____ RECORDS FOR THIS TASK
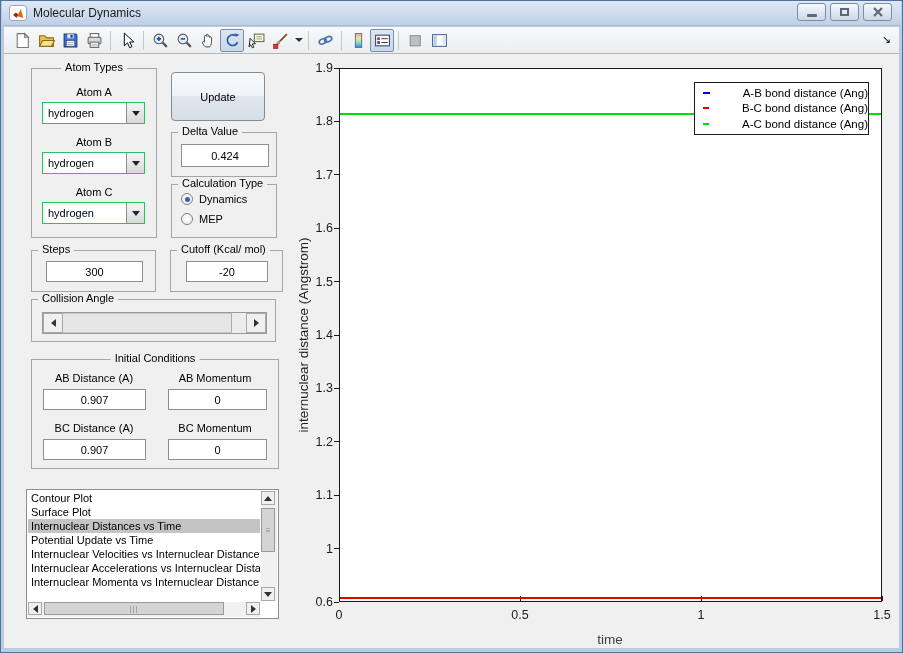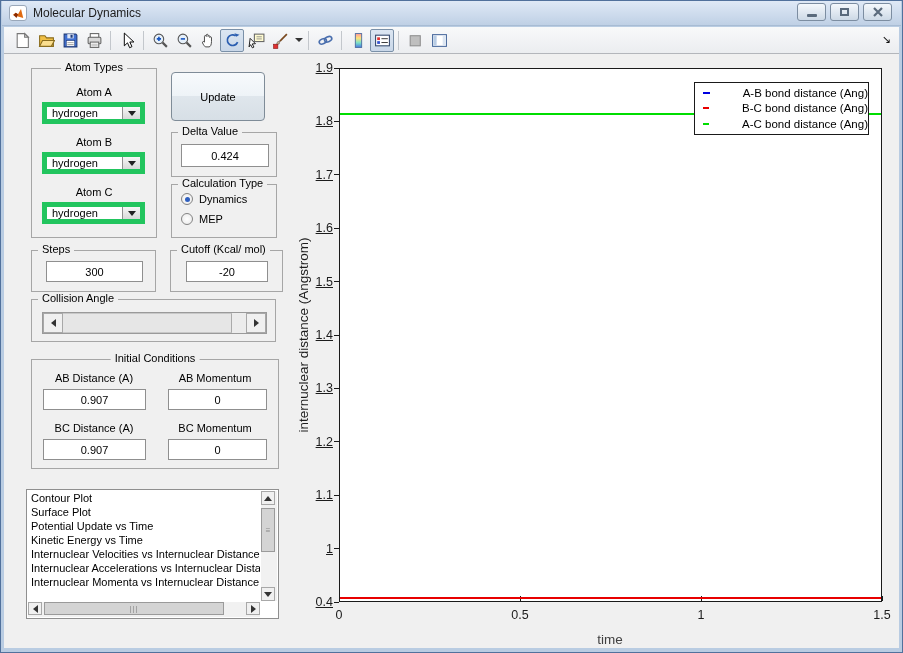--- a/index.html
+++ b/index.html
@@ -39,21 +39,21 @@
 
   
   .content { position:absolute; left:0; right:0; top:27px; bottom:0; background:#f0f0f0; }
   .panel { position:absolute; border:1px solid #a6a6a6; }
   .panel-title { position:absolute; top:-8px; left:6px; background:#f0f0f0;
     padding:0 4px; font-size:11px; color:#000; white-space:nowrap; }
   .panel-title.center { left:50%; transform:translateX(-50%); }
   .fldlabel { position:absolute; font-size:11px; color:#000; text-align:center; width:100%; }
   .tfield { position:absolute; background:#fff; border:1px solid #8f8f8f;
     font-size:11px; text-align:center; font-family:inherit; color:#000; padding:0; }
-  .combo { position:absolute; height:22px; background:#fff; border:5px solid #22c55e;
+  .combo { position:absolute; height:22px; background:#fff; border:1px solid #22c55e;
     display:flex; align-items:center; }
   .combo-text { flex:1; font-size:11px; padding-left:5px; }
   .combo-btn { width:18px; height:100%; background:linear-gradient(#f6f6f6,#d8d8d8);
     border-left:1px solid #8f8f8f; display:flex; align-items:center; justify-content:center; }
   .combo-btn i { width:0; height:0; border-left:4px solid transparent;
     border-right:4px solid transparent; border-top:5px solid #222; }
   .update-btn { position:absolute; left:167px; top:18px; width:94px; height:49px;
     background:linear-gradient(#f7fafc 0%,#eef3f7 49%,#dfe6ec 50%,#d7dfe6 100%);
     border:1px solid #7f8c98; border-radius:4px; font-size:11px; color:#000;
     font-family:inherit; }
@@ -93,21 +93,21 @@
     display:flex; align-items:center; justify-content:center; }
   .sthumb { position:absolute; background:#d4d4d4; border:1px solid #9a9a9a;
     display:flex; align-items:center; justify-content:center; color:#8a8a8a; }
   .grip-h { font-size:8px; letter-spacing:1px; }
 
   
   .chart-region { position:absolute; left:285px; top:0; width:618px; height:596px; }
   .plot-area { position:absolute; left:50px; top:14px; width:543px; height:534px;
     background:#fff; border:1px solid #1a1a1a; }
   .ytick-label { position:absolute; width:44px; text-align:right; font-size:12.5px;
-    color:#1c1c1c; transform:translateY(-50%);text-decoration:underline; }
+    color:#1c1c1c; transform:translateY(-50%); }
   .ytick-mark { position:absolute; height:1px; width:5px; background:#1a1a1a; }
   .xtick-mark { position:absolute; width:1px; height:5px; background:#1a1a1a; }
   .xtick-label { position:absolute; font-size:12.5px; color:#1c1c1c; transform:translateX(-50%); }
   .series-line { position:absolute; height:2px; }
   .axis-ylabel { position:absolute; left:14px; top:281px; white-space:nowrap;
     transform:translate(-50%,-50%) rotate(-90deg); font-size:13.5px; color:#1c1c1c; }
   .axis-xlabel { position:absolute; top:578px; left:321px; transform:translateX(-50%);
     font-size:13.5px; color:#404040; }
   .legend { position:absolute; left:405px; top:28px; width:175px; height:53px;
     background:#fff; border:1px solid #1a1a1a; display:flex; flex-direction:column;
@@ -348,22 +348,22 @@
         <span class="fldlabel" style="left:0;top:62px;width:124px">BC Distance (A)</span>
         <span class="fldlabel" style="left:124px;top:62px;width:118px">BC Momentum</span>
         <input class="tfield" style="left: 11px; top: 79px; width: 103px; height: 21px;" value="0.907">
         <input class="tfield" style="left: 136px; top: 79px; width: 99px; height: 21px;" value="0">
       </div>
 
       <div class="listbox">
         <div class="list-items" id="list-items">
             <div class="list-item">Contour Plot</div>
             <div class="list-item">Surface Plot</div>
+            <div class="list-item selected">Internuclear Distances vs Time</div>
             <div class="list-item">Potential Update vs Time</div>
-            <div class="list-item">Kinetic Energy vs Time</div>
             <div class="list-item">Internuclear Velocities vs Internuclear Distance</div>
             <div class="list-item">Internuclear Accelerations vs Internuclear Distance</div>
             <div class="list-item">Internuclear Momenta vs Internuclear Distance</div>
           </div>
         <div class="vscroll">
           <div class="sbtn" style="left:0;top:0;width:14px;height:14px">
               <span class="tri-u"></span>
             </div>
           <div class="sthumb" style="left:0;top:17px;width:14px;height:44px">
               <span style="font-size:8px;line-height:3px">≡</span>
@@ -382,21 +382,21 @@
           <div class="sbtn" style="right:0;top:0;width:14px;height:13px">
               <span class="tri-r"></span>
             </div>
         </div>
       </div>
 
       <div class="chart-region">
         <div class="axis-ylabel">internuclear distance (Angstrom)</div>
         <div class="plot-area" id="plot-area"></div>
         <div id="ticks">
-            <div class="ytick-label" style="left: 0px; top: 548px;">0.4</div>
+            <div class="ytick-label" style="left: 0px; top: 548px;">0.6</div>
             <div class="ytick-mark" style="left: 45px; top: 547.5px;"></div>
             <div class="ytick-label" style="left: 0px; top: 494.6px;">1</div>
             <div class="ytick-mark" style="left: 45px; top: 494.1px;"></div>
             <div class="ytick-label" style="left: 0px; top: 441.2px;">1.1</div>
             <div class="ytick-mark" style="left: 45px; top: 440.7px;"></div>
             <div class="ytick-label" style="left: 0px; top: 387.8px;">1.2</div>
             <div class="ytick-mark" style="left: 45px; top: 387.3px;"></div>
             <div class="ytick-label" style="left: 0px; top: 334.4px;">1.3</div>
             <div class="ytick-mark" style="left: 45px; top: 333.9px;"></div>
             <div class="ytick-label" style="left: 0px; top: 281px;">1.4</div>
________
____ RECORDS FOR THIS TASK
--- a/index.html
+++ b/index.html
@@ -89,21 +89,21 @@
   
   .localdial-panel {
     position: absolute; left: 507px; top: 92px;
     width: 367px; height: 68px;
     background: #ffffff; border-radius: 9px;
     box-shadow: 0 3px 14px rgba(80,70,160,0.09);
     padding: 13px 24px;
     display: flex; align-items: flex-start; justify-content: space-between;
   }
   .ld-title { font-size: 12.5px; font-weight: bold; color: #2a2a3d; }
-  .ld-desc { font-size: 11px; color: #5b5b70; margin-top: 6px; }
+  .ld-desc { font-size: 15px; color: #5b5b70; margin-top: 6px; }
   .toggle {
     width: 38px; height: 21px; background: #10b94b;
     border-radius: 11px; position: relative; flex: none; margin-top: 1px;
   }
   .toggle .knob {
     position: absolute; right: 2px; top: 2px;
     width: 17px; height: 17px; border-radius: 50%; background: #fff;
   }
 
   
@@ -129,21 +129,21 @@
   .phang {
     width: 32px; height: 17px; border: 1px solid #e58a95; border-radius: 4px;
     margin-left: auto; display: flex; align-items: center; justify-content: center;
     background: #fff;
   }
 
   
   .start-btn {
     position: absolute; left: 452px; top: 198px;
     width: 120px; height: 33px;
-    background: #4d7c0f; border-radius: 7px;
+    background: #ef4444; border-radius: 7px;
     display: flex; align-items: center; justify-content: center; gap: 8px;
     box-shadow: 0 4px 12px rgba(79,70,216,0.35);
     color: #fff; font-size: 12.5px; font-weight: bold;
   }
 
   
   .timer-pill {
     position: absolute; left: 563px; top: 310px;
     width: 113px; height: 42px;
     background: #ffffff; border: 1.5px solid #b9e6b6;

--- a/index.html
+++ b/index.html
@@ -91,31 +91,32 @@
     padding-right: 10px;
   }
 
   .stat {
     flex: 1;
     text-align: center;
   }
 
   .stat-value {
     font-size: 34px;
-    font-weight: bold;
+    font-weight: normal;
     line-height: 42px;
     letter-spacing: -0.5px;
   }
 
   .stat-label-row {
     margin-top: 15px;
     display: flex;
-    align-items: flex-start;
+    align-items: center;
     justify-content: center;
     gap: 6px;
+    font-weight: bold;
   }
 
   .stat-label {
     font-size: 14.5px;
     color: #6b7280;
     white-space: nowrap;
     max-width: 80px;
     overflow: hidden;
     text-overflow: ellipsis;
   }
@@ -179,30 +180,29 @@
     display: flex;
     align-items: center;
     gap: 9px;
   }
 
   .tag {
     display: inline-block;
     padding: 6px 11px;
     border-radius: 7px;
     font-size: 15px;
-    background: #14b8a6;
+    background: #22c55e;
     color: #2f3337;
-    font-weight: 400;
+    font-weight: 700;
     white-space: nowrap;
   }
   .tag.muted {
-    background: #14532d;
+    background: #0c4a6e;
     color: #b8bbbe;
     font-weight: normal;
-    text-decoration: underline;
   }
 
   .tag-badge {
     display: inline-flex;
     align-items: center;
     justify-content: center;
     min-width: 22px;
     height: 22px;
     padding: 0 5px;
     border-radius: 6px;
________
Take every line from the data that includes the word "xtick".

   .xtick-mark { position:absolute; width:1px; height:5px; background:#1a1a1a; }
   .xtick-label { position:absolute; font-size:12.5px; color:#1c1c1c; transform:translateX(-50%); }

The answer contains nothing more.